4C 11.50 known as Q1548+114A, is a radio-loud quasar located in the constellation of Serpens. The redshift of the object is (z) 0.435 and it was first discovered as a double quasar pair by Alan Stockton in July 1974 who found the pair are separated by 2.5 arcseconds with the other quasar located at redshift (z) 1.901. Despite being proposed as a gravitational lens candidate, no second image has been ever detected, and both quasars were later found unrelated to each other based on further spectra studies.

== Description ==
4C 11.50 is classified to have a compact source. When observed in 1974, it is found to contain a dominant compact component coincident together in the position of the quasar with two other components displaying a steep spectrum. The same year, it was classified as a double source which has a separation of 21 arcseconds from each other in a 170° position angle and a detected component hosting much of 20% of the flux density. There are also presence of outer lobe structures in the quasar containing multiple hot spots with the source itself being categorized as bend at 47° from the positions of the bright components.

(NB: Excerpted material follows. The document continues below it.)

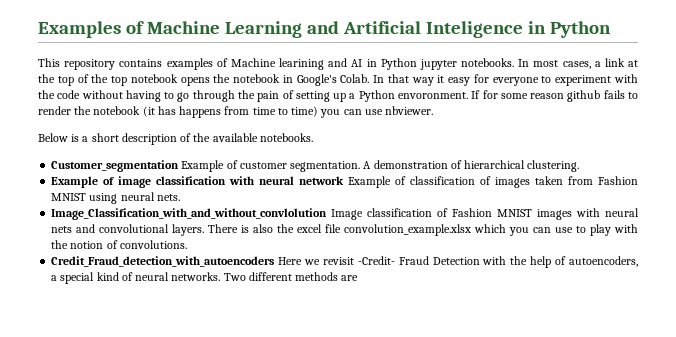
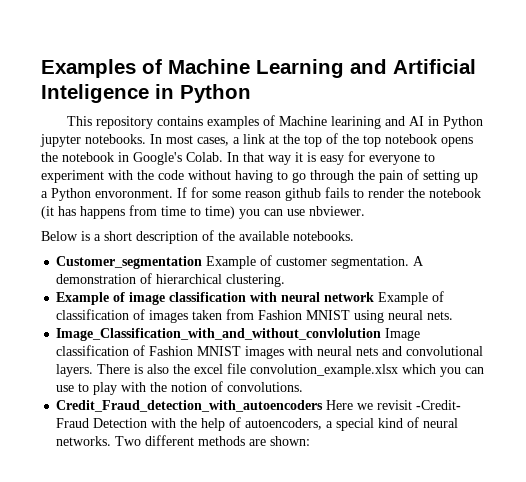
(445, 79) none -> [307,152,316,162] is
(359, 278) none -> [270,436,311,446] shown:

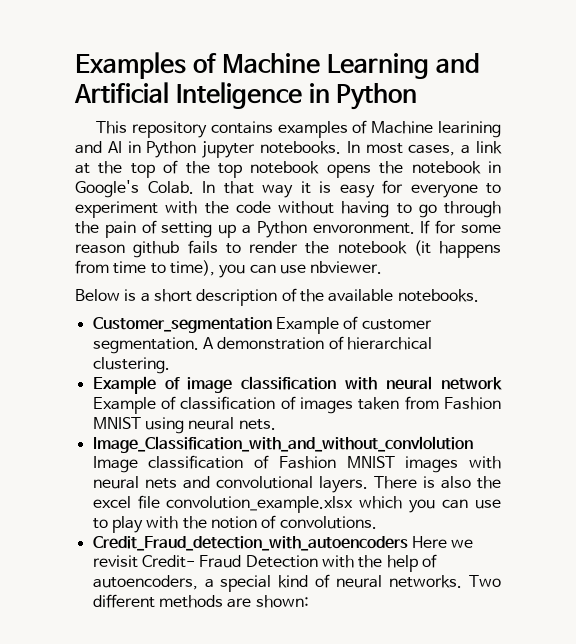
[58,206,76,216] has -> (431, 248) none
[205,206,235,219] time) -> [169,260,215,276] time),
[416,400,462,410] -Credit- -> [141,555,195,568] Credit-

New observations made with Very Long Baseline Interferometry (VLBI) and Very Large Array (VLA) found the radio structure of 4C 11.50 as different. On milliarcsecond scales, the nucleus of the source appears as weak without any presence of any extended structures. There are two components, mainly a slight resolved component and a weak feature. Observations on large-scale would find the quasar has a much detailed double-lobed structure and a radio jet that is described as straight, leading towards the southeastern direction from the radio core. However, only two jet knots and the northwestern hot spot feature do exhibit signs of linear polarization.

The host galaxy of 4C 11.50 is classified as a spiral galaxy undergoing strong gravitational interactions based on a two-dimensional fitting model and a presence of a possible tidal arm feature by Hubble Space Telescope observations, making this host quite unusual for any of the radio-loud quasars, predominantly hosted by elliptical galaxies. The V-magnitude of the galaxy is estimated to be -22.78 and it has a total host magnitude of -21.32. There are presence of three other galaxies, located in the west direction from the quasar, forming a packed group with each other.

Variability has been detected in 4C 11.50 with its radio core displaying signs of brightening up. The core can also be classified as having an inverted radio spectrum with the total flux density estimated as approximately 250 mJy, suggesting a structure on milliarcsecond scales might be well be present.